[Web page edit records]
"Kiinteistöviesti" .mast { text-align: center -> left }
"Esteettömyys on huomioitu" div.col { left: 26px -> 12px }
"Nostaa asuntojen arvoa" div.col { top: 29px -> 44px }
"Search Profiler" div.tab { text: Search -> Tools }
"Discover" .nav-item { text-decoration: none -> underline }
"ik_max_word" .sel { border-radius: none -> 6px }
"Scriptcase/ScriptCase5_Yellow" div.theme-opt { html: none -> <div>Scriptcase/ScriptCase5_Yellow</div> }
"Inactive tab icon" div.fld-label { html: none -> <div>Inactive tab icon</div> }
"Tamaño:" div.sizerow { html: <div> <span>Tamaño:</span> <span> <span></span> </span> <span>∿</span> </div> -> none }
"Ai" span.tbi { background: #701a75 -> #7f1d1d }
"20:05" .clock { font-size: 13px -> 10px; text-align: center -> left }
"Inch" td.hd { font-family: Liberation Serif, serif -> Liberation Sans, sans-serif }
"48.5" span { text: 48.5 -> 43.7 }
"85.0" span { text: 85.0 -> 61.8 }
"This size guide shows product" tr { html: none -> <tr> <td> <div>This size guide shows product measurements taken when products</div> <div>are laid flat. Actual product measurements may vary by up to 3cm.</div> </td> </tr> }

◆ **Task brief**
Print the line containing "Liberation Serif, serif", then every line after it through the last line of the records, each exactly as written; nothing else belongs in the answer.

◆ **Expected output**
"Inch" td.hd { font-family: Liberation Serif, serif -> Liberation Sans, sans-serif }
"48.5" span { text: 48.5 -> 43.7 }
"85.0" span { text: 85.0 -> 61.8 }
"This size guide shows product" tr { html: none -> <tr> <td> <div>This size guide shows product measurements taken when products</div> <div>are laid flat. Actual product measurements may vary by up to 3cm.</div> </td> </tr> }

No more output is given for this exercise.